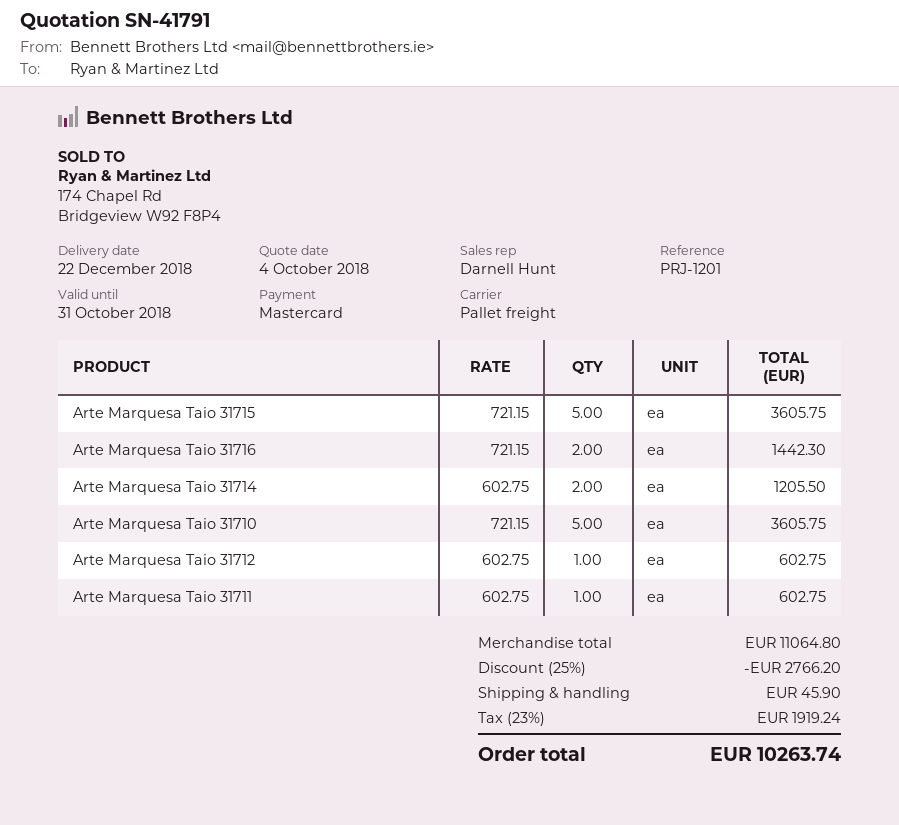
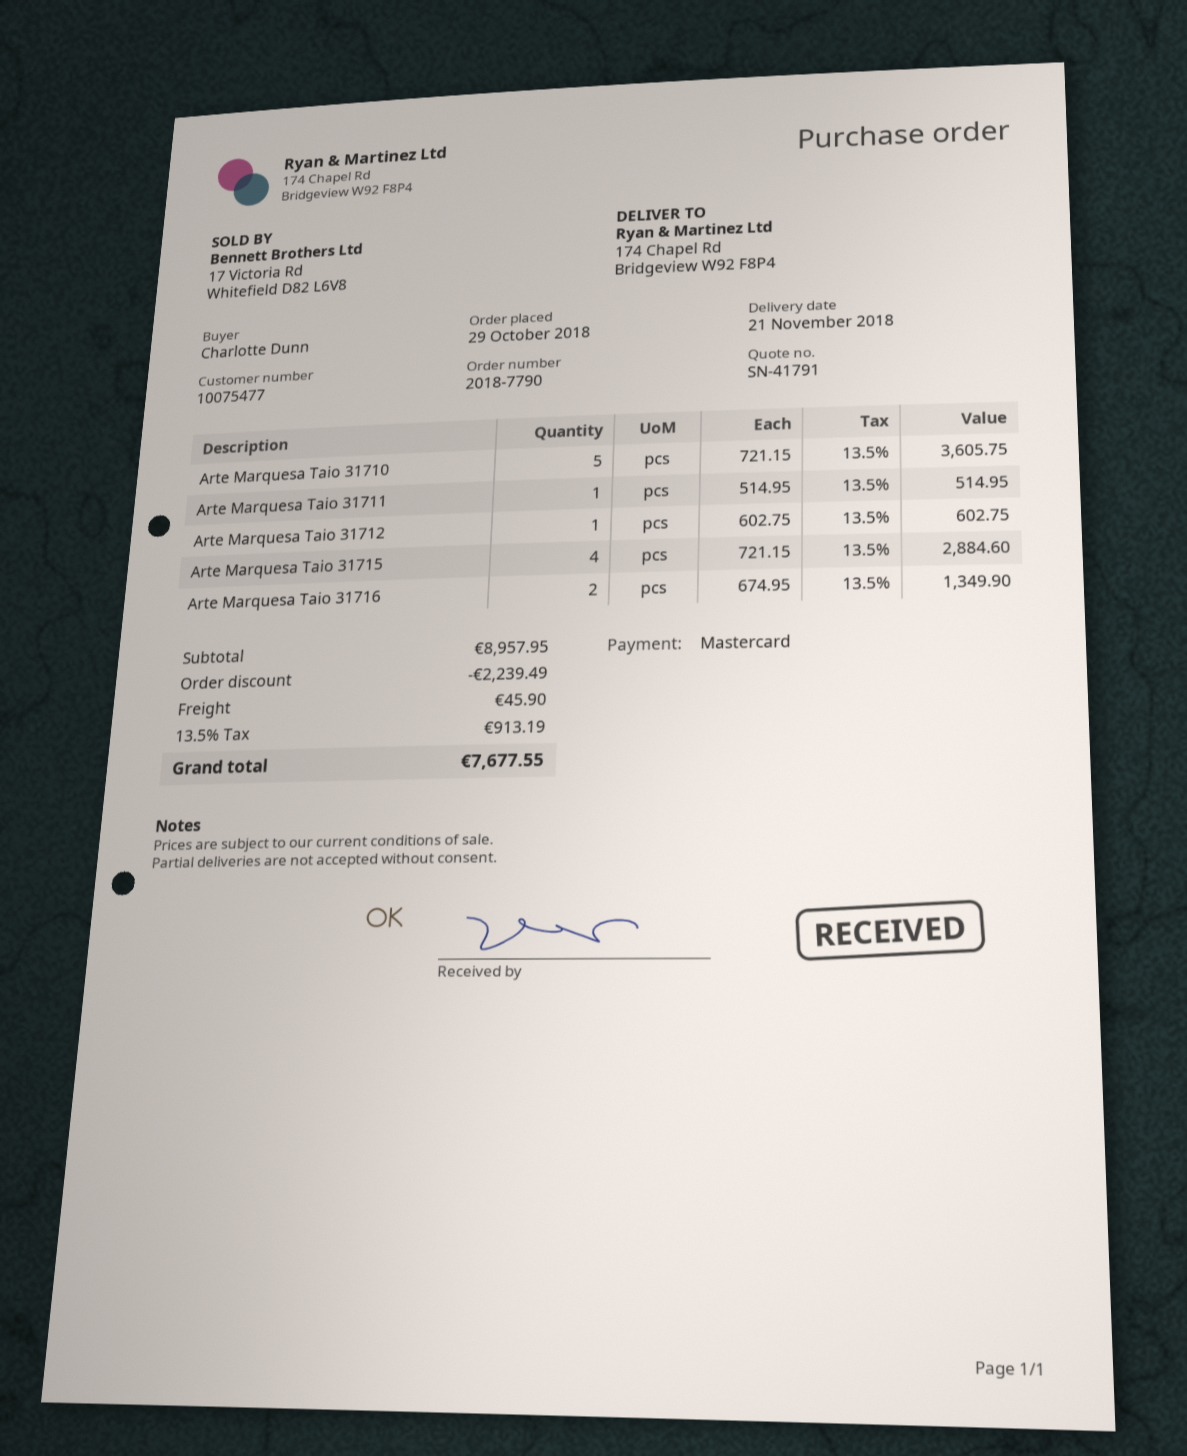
delivery date: 2018-12-22 -> 2018-11-21
Arte Marquesa Taio 31715: 5 x 721.15 = 3605.75 -> 4 x 721.15 = 2884.60
Arte Marquesa Taio 31716: 2 x 721.15 = 1442.30 -> 2 x 674.95 = 1349.90
Arte Marquesa Taio 31714: 2 x 602.75 = 1205.50 -> none
Arte Marquesa Taio 31711: 1 x 602.75 = 602.75 -> 1 x 514.95 = 514.95
subtotal: 11064.80 -> 8957.95
discount: 2766.20 -> 2239.49
tax: 23% = 1919.24 -> 13.5% = 913.19
total: 10263.74 -> 7677.55

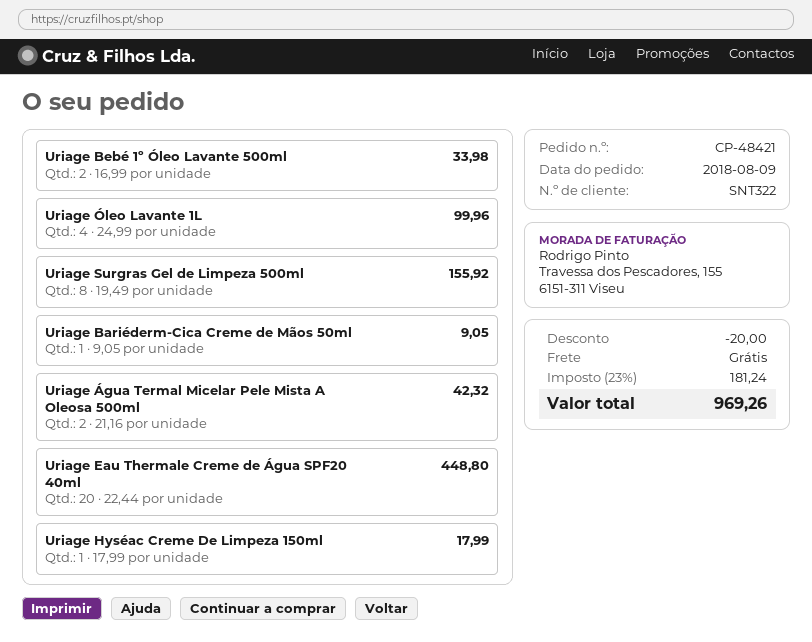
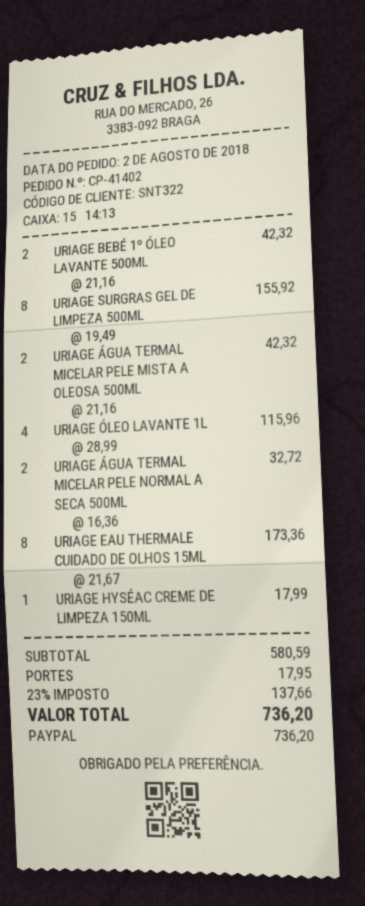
order number: CP-48421 -> CP-41402
order date: 2018-08-09 -> 2018-08-02
Uriage Bebé 1º Óleo Lavante 500ml: 2 x 16.99 = 33.98 -> 2 x 21.16 = 42.32
Uriage Óleo Lavante 1L: 4 x 24.99 = 99.96 -> 4 x 28.99 = 115.96
Uriage Bariéderm-Cica Creme de Mãos 50ml: 1 x 9.05 = 9.05 -> none
Uriage Eau Thermale Creme de Água SPF20 40ml: 20 x 22.44 = 448.80 -> none
URIAGE ÁGUA TERMAL MICELAR PELE NORMAL A SECA 500ML: none -> 2 x 16.36 = 32.72
URIAGE EAU THERMALE CUIDADO DE OLHOS 15ML: none -> 8 x 21.67 = 173.36
discount: 20.00 -> none
shipping: 0.00 -> 17.95
tax: 23% = 181.24 -> 23% = 137.66
total: 969.26 -> 736.20

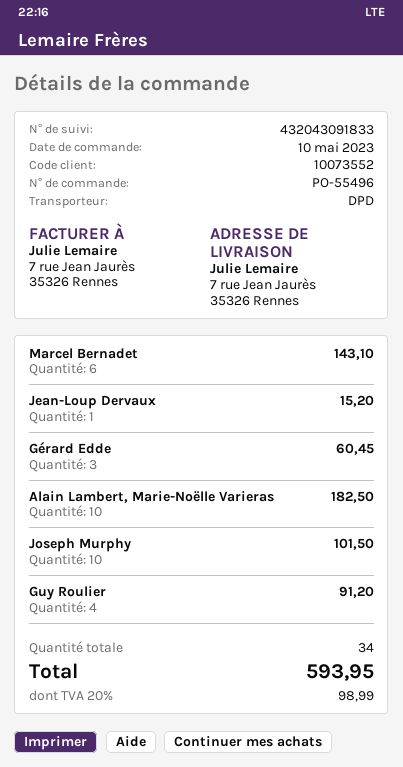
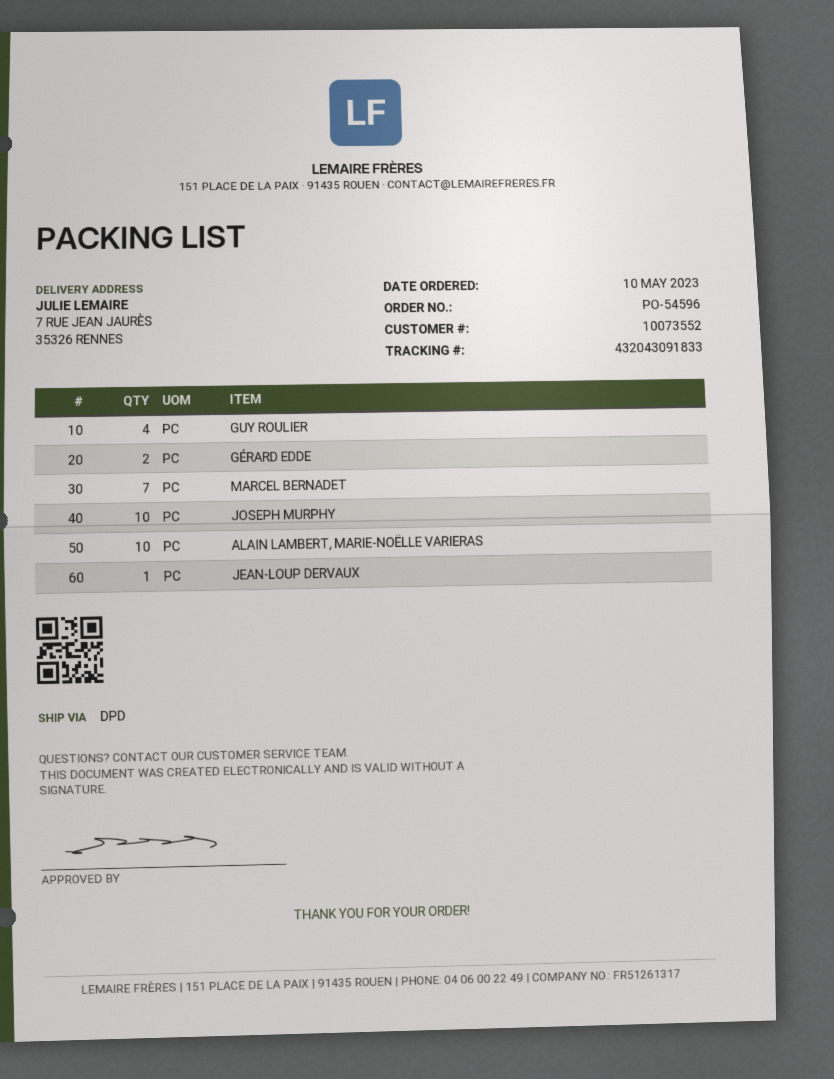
order number: PO-55496 -> PO-54596
Marcel Bernadet: 6 -> 7
Gérard Edde: 3 -> 2

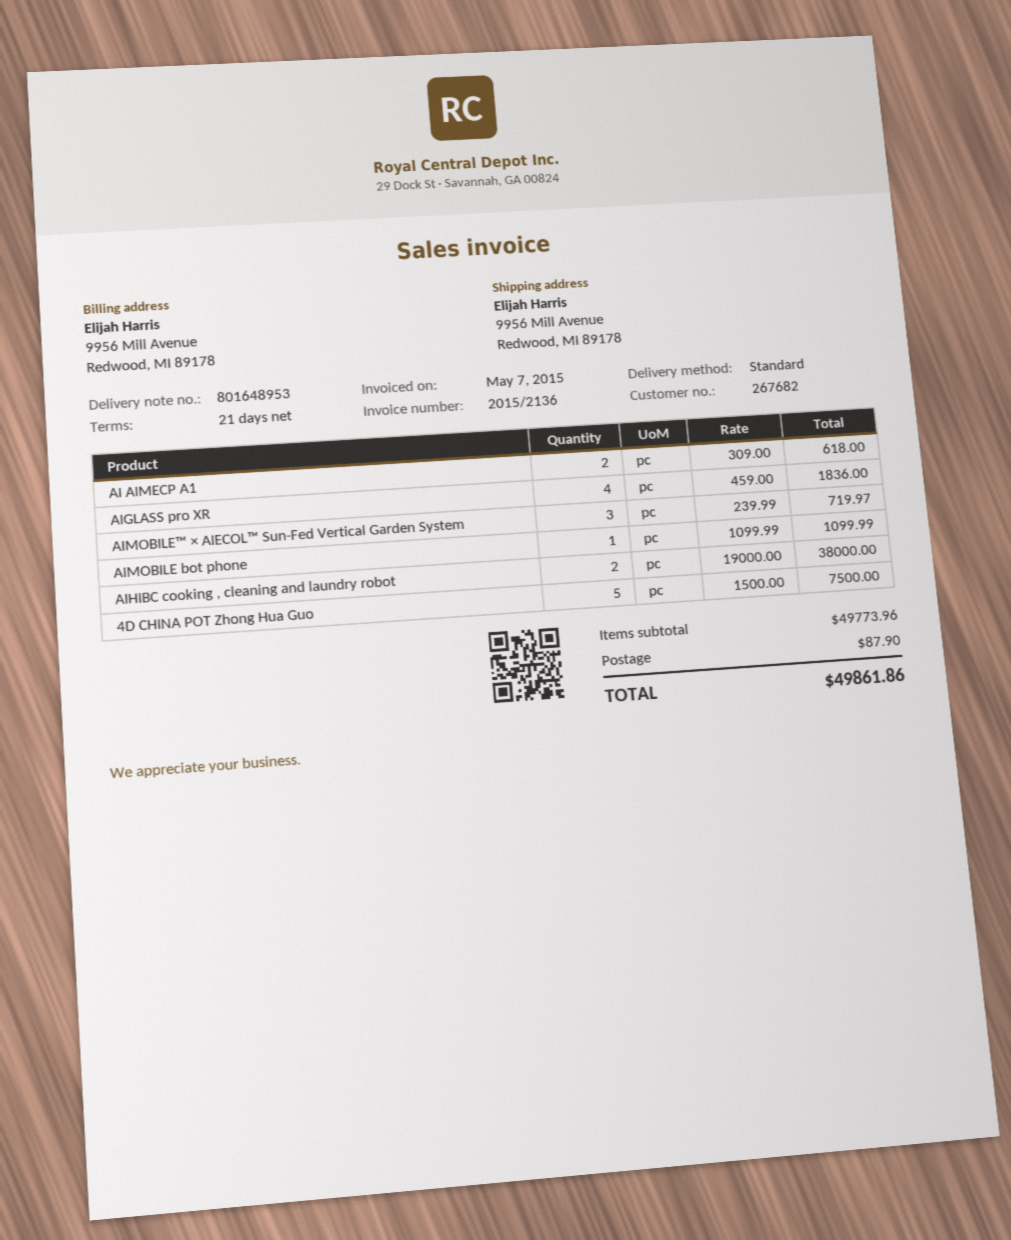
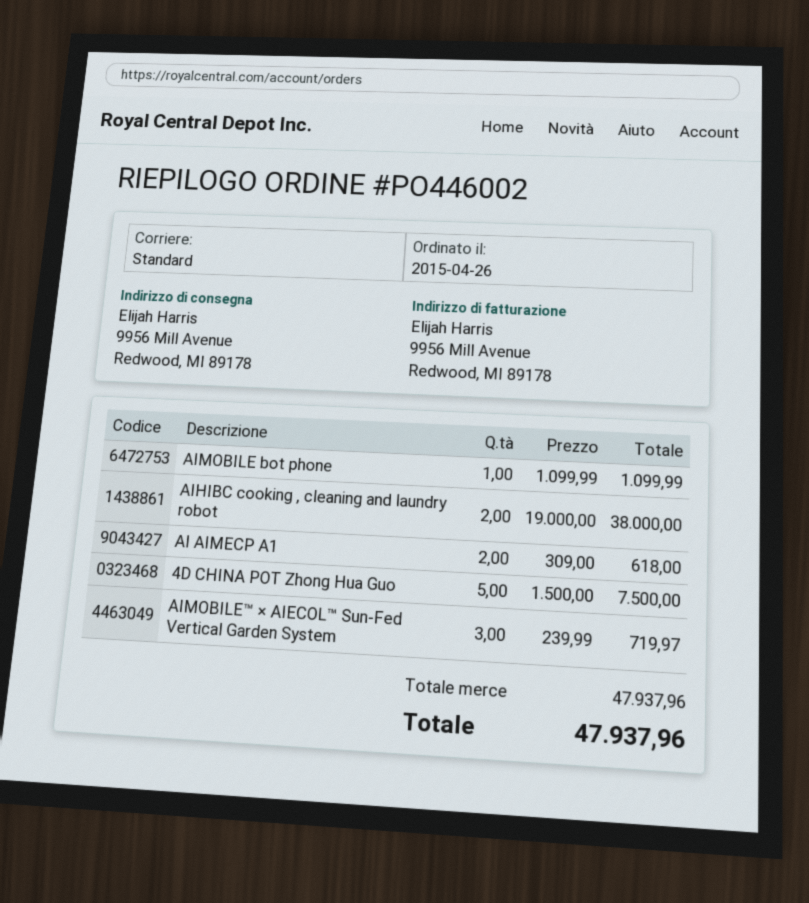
AIGLASS pro XR: 4 x 459.00 = 1836.00 -> none
subtotal: 49773.96 -> 47937.96
shipping: 87.90 -> none
total: 49861.86 -> 47937.96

····················

• _Work instruction_: Of all the lines in the data above, show only those that hold the word "discount".

• _Written solution_:
discount: 2766.20 -> 2239.49
discount: 20.00 -> none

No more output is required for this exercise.